🤖 AI Summary
This study addresses the bottleneck in pronunciation error detection and diagnosis (MDD) that arises from heavy reliance on large-scale annotated data and model training. We propose a novel retrieval-based approach that requires no model training whatsoever. Our method leverages pre-trained automatic speech recognition (ASR) models to extract utterance-level speech representations and performs cross-utterance phoneme-segment similarity retrieval to localize mispronunciations and deliver phoneme-level diagnostic feedback—bypassing phoneme modeling, fine-tuning, and task-specific training entirely.
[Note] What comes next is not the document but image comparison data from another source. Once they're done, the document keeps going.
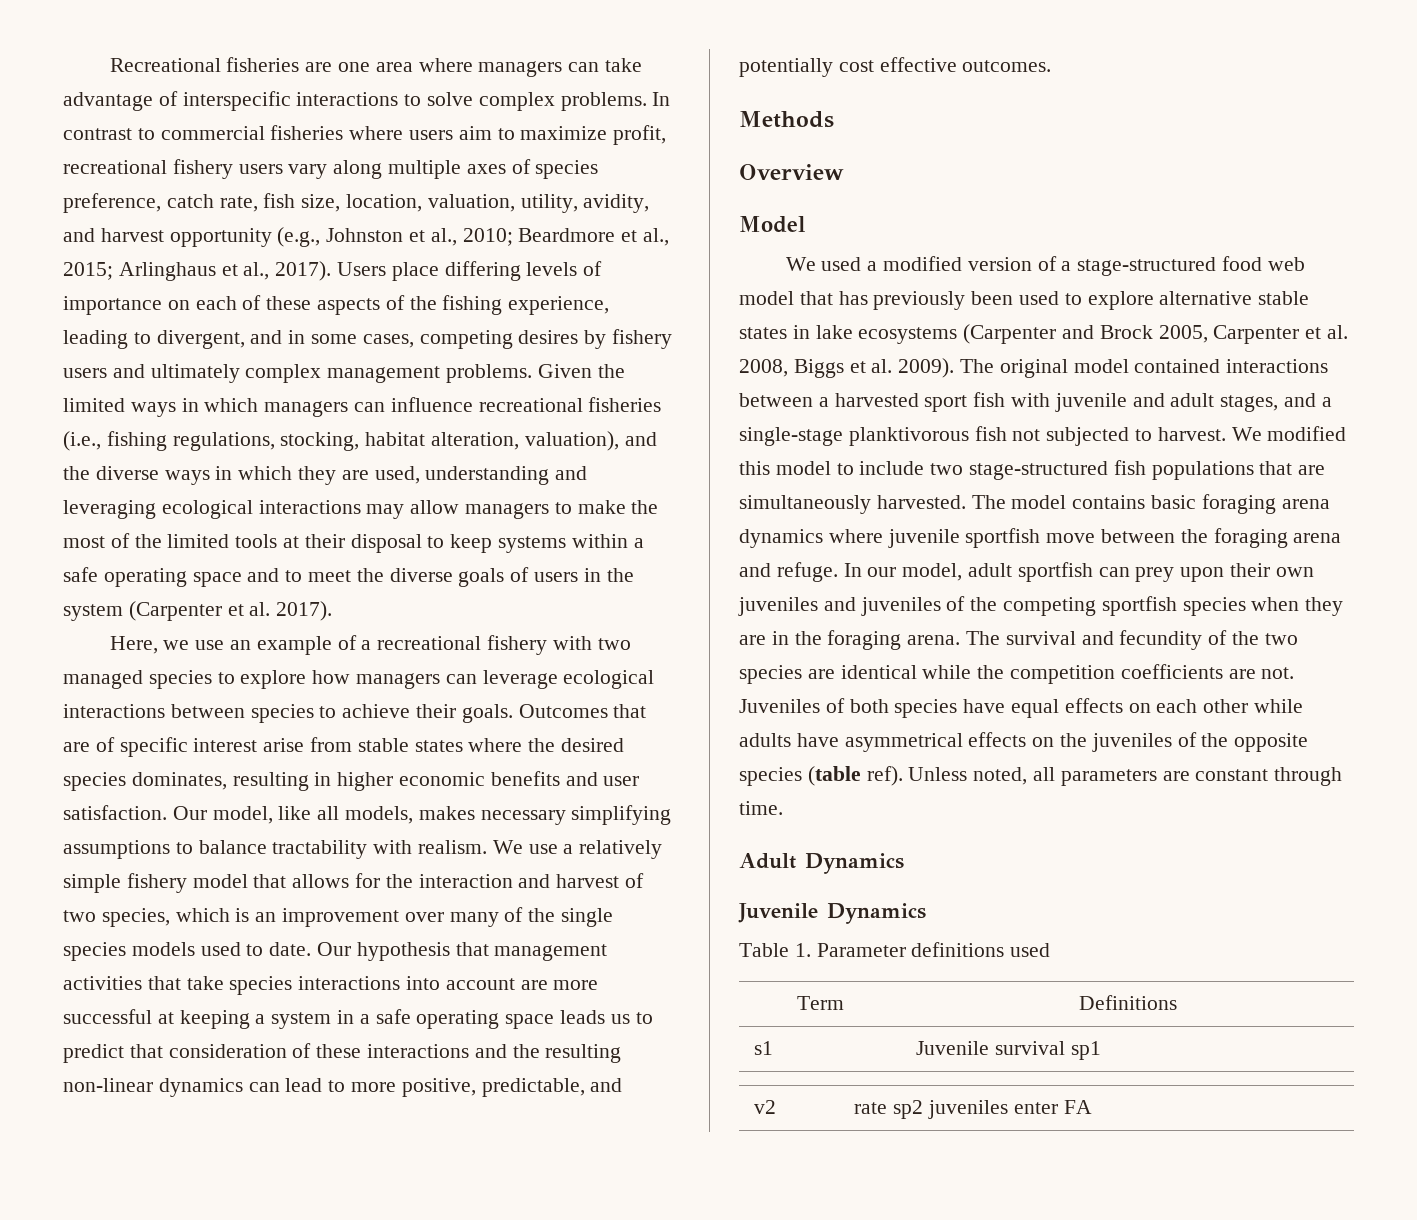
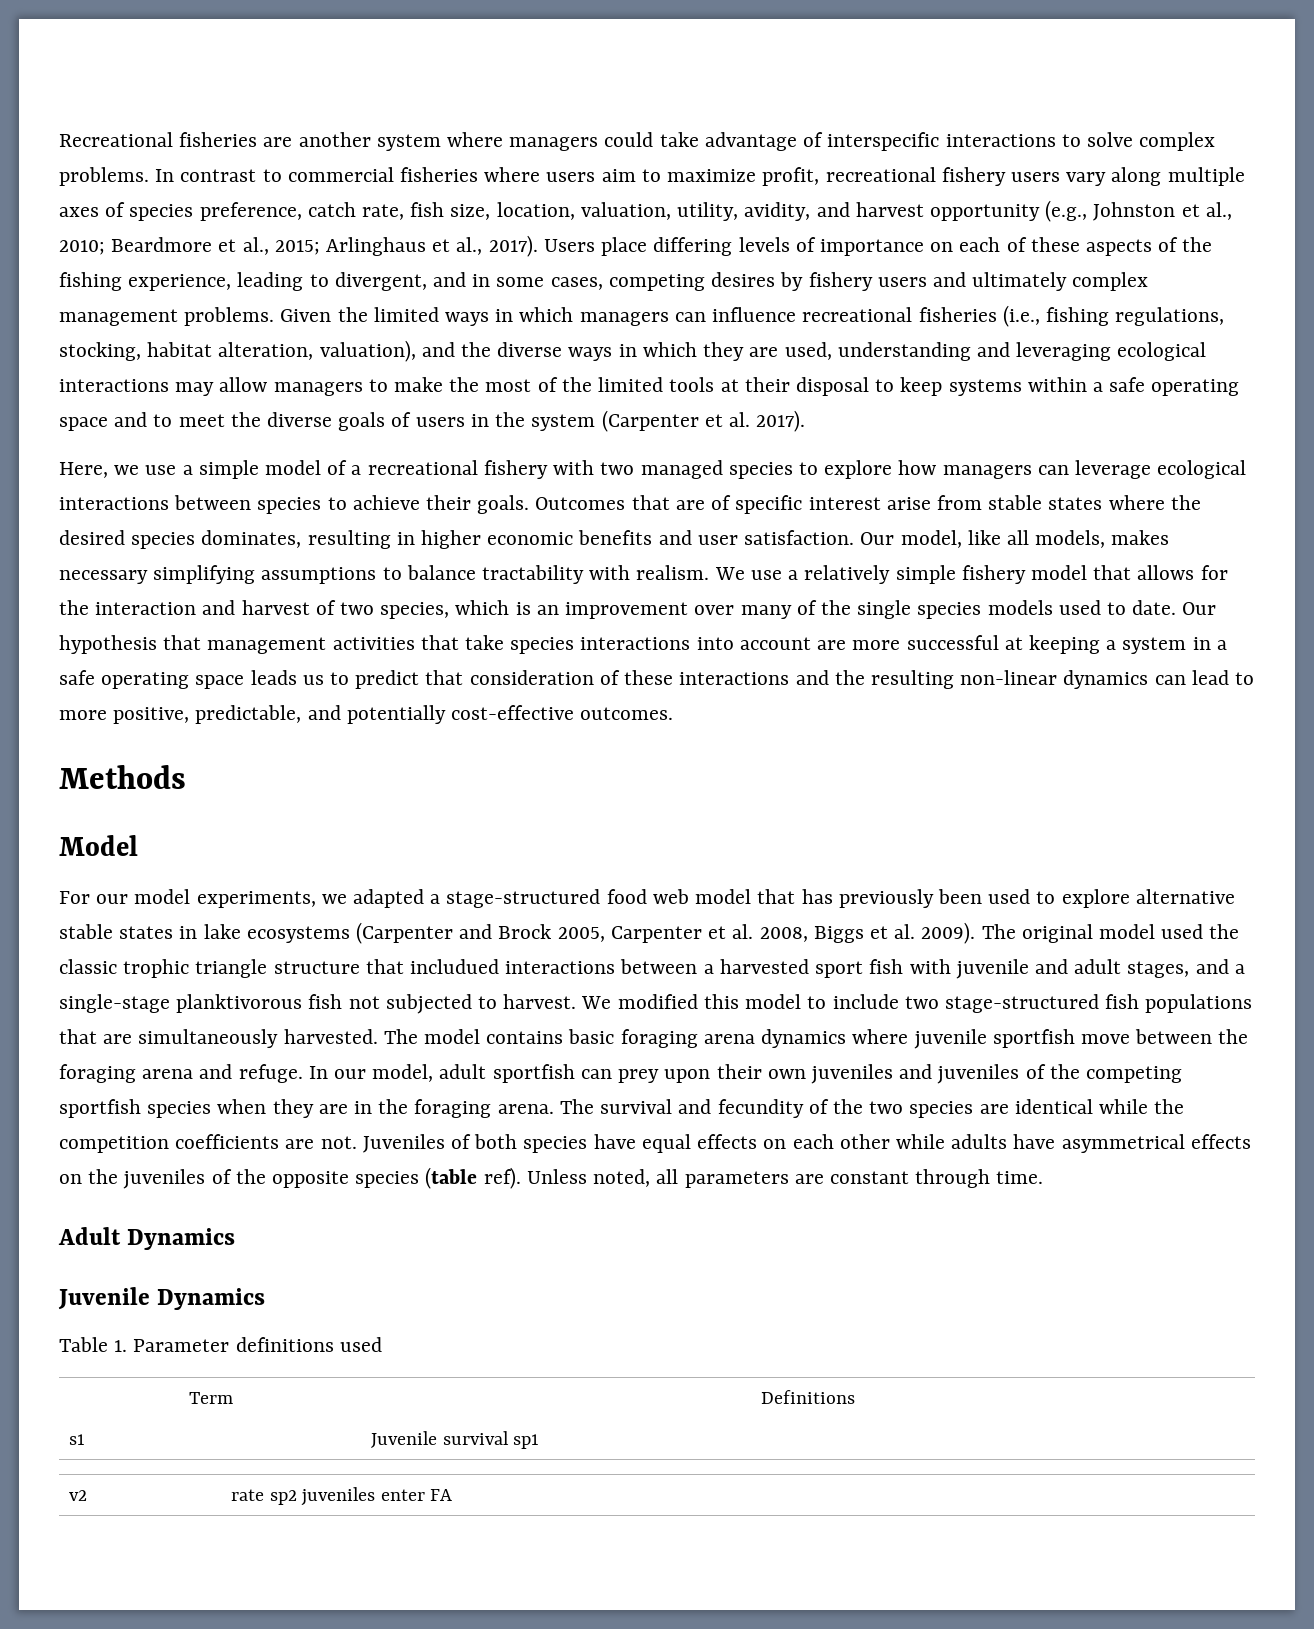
- Recreational fisheries are one area where managers can take advantage of interspecific interactions to solve complex problems.
+ Recreational fisheries are another system where managers could take advantage of interspecific interactions to solve complex problems.
- Here, we use an example of a recreational fishery with two managed species to explore how managers can leverage ecological interactions between species to achieve their goals.
+ Here, we use a simple model of a recreational fishery with two managed species to explore how managers can leverage ecological interactions between species to achieve their goals.
- Our hypothesis that management activities that take species interactions into account are more successful at keeping a system in a safe operating space leads us to predict that consideration of these interactions and the resulting non-linear dynamics can lead to more positive, predictable, and potentially cost effective outcomes.
+ Our hypothesis that management activities that take species interactions into account are more successful at keeping a system in a safe operating space leads us to predict that consideration of these interactions and the resulting non-linear dynamics can lead to more positive, predictable, and potentially cost-effective outcomes.
- Overview
- We used a modified version of a stage-structured food web model that has previously been used to explore alternative stable states in lake ecosystems (Carpenter and Brock 2005, Carpenter et al. 2008, Biggs et al. 2009).
+ For our model experiments, we adapted a stage-structured food web model that has previously been used to explore alternative stable states in lake ecosystems (Carpenter and Brock 2005, Carpenter et al. 2008, Biggs et al. 2009).
- The original model contained interactions between a harvested sport fish with juvenile and adult stages, and a single-stage planktivorous fish not subjected to harvest.
+ The original model used the classic trophic triangle structure that includued interactions between a harvested sport fish with juvenile and adult stages, and a single-stage planktivorous fish not subjected to harvest.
To our knowledge, this is the first work to introduce the retrieval paradigm into MDD, substantially lowering deployment barriers and enhancing generalizability across languages and speakers. Evaluated on the L2-ARCTIC benchmark, our method achieves a 69.60% F1 score—significantly outperforming all training-free baselines—demonstrating both effectiveness and practical utility.
📝 Abstract
Mispronunciation Detection and Diagnosis (MDD) is crucial for language learning and speech therapy. Unlike conventional methods that require scoring models or training phoneme-level models, we propose a novel training-free framework that leverages retrieval techniques with a pretrained Automatic Speech Recognition model. Our method avoids phoneme-specific modeling or additional task-specific training, while still achieving accurate detection and diagnosis of pronunciation errors. Experiments on the L2-ARCTIC dataset show that our method achieves a superior F1 score of 69.60% while avoiding the complexity of model training.